*Prompt*.
Report each line of the data that contains the string "font".

*Source material*.
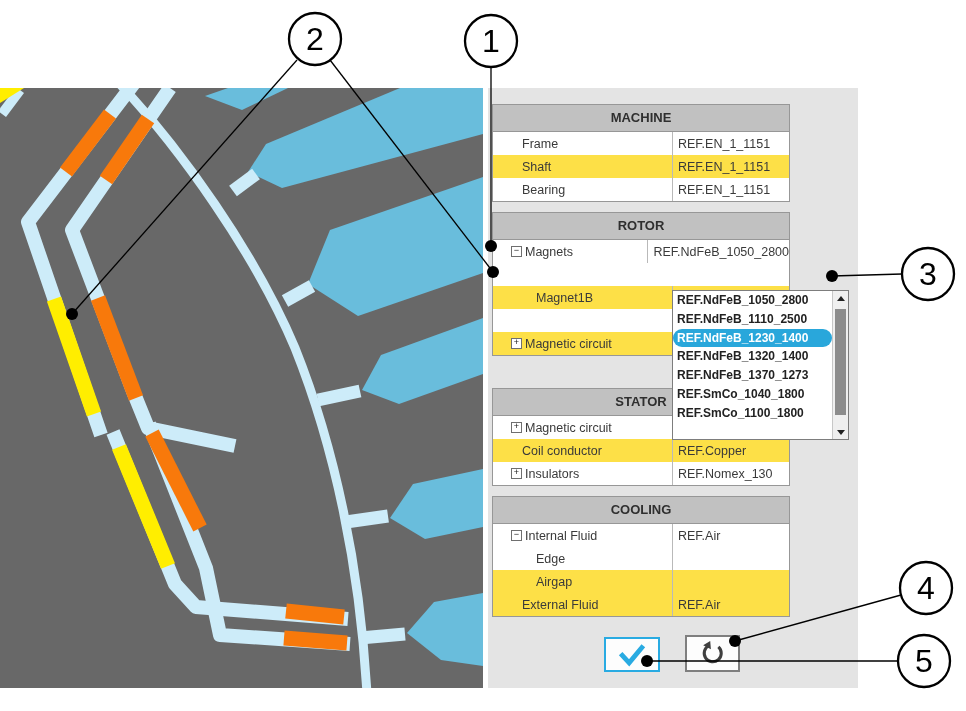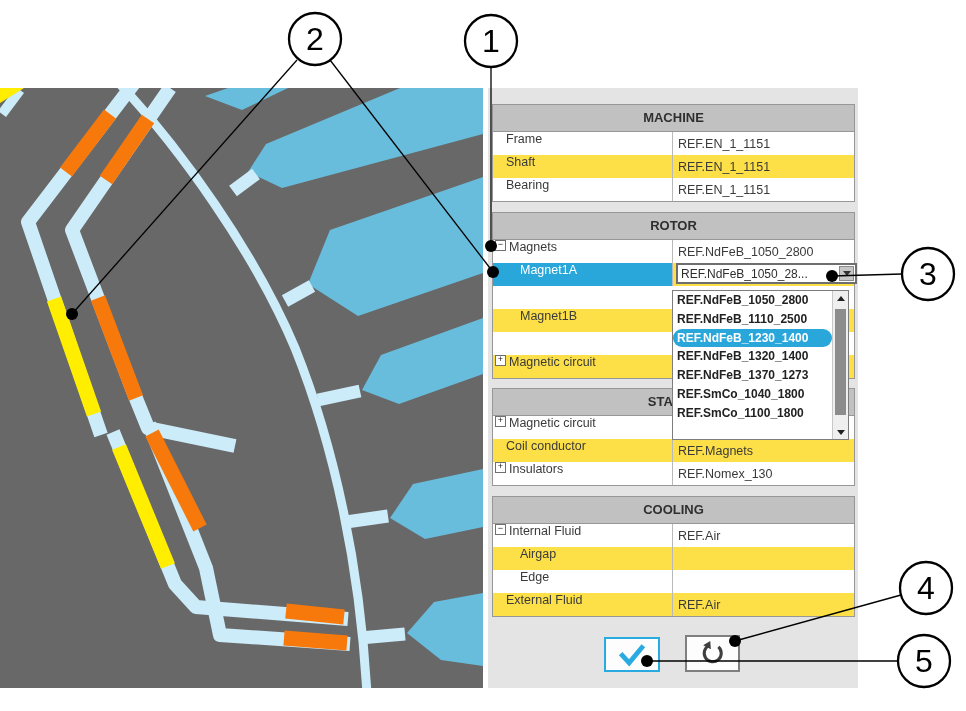--- a/index.html
+++ b/index.html
@@ -3,28 +3,28 @@
 <meta charset="utf-8">
 <style>
   html,body{margin:0;padding:0;background:#fff;}
   #stage{position:relative;width:966px;height:711px;background:#ffffff;overflow:hidden;
          font-family:"Liberation Sans","DejaVu Sans",sans-serif;}
   
   #motor{position:absolute;left:0;top:88px;z-index:1;}
   
   #panel{position:absolute;left:488px;top:88px;width:370px;height:600px;
          background:var(--c-panel,#e4e4e4);z-index:2;}
-  .ptable{position:absolute;left:4px;width:363px;background:#fff;
+  .ptable{position:absolute;left:4px;width:298px;background:#fff;
           border:1px solid #979797;box-sizing:border-box;}
   .thead{height:26px;line-height:26px;text-align:center;background:var(--c-header,#c1c1c1);
          border-bottom:1px solid #979797;font-size:13px;font-weight:700;color:#2f2f2f;}
   .prow{height:23px;display:flex;align-items:stretch;background:#fff;}
   .prow.alt{background:#fde047;}
-  .ncell{width:180px;display:flex;box-sizing:border-box;
-         border-right:1px solid #b9b9b9;color:#3a3a3a;font-size:12.5px;position:relative;}
+  .ncell{width:180px;display:flex;align-items:center;box-sizing:border-box;
+         border-right:1px solid #b9b9b9;color:#3a3a3a;font-size:12.5px;position:relative;padding-left:16px;}
   .ncell.sel{background:var(--c-accent,#29a7db);color:#fff;}
   .vcell{flex:1;display:flex;align-items:center;padding-left:5px;color:#3a3a3a;
          font-size:12.5px;position:relative;}
   .exp{display:inline-block;width:9px;height:9px;margin:0 3px 0 2px;background:#fff;
        border:1px solid #6f6f6f;font-size:9px;line-height:7px;text-align:center;
        color:#222;flex:0 0 auto;}
   .nm{white-space:nowrap;}
   .nm.ml13{margin-left:13px;} .nm.ml27{margin-left:27px;} .nm.ml0{margin-left:0;}
   
   .combo{position:absolute;left:3px;top:0px;width:181px;height:21px;background:#fff;
@@ -130,31 +130,20 @@
       </div>
     <div class="ptable" id="t-rotor" style="top:124px">
         <div class="thead">ROTOR</div>
         <div class="prow">
           <div class="ncell">
             <span class="exp">−</span>
             <span class="nm ml0">Magnets</span>
           </div>
           <div class="vcell">REF.NdFeB_1050_2800</div>
         </div>
-        <div class="prow alt">
-          <div class="ncell sel">
-            <span class="nm ml27">Magnet1A</span>
-          </div>
-          <div class="vcell">
-            <div class="combo">
-              <span class="cbtext">REF.NdFeB_1050_28...</span>
-              <div class="cbarrow"></div>
-            </div>
-          </div>
-        </div>
         <div class="prow">
           <div class="vcell"></div>
         </div>
         <div class="prow alt">
           <div class="ncell">
             <span class="nm ml27">Magnet1B</span>
           </div>
           <div class="vcell"></div>
         </div>
         <div class="prow">
@@ -174,48 +163,48 @@
           <div class="ncell">
             <span class="exp">+</span>
             <span class="nm ml0">Magnetic circuit</span>
           </div>
           <div class="vcell"></div>
         </div>
         <div class="prow alt">
           <div class="ncell">
             <span class="nm ml13">Coil conductor</span>
           </div>
-          <div class="vcell">REF.Magnets</div>
+          <div class="vcell">REF.Copper</div>
         </div>
         <div class="prow">
           <div class="ncell">
             <span class="exp">+</span>
             <span class="nm ml0">Insulators</span>
           </div>
           <div class="vcell">REF.Nomex_130</div>
         </div>
       </div>
     <div class="ptable" id="t-cooling" style="top:408px">
         <div class="thead">COOLING</div>
         <div class="prow">
           <div class="ncell">
             <span class="exp">−</span>
             <span class="nm ml0">Internal Fluid</span>
           </div>
           <div class="vcell">REF.Air</div>
         </div>
+        <div class="prow">
+          <div class="ncell">
+            <span class="nm ml27">Edge</span>
+          </div>
+          <div class="vcell"></div>
+        </div>
         <div class="prow alt">
           <div class="ncell">
             <span class="nm ml27">Airgap</span>
-          </div>
-          <div class="vcell"></div>
-        </div>
-        <div class="prow">
-          <div class="ncell">
-            <span class="nm ml27">Edge</span>
           </div>
           <div class="vcell"></div>
         </div>
         <div class="prow alt">
           <div class="ncell">
             <span class="nm ml13">External Fluid</span>
           </div>
           <div class="vcell">REF.Air</div>
         </div>
       </div>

*Task answer*.
          font-family:"Liberation Sans","DejaVu Sans",sans-serif;}
          border-bottom:1px solid #979797;font-size:13px;font-weight:700;color:#2f2f2f;}
-         border-right:1px solid #b9b9b9;color:#3a3a3a;font-size:12.5px;position:relative;}
+         border-right:1px solid #b9b9b9;color:#3a3a3a;font-size:12.5px;position:relative;padding-left:16px;}
          font-size:12.5px;position:relative;}
        border:1px solid #6f6f6f;font-size:9px;line-height:7px;text-align:center;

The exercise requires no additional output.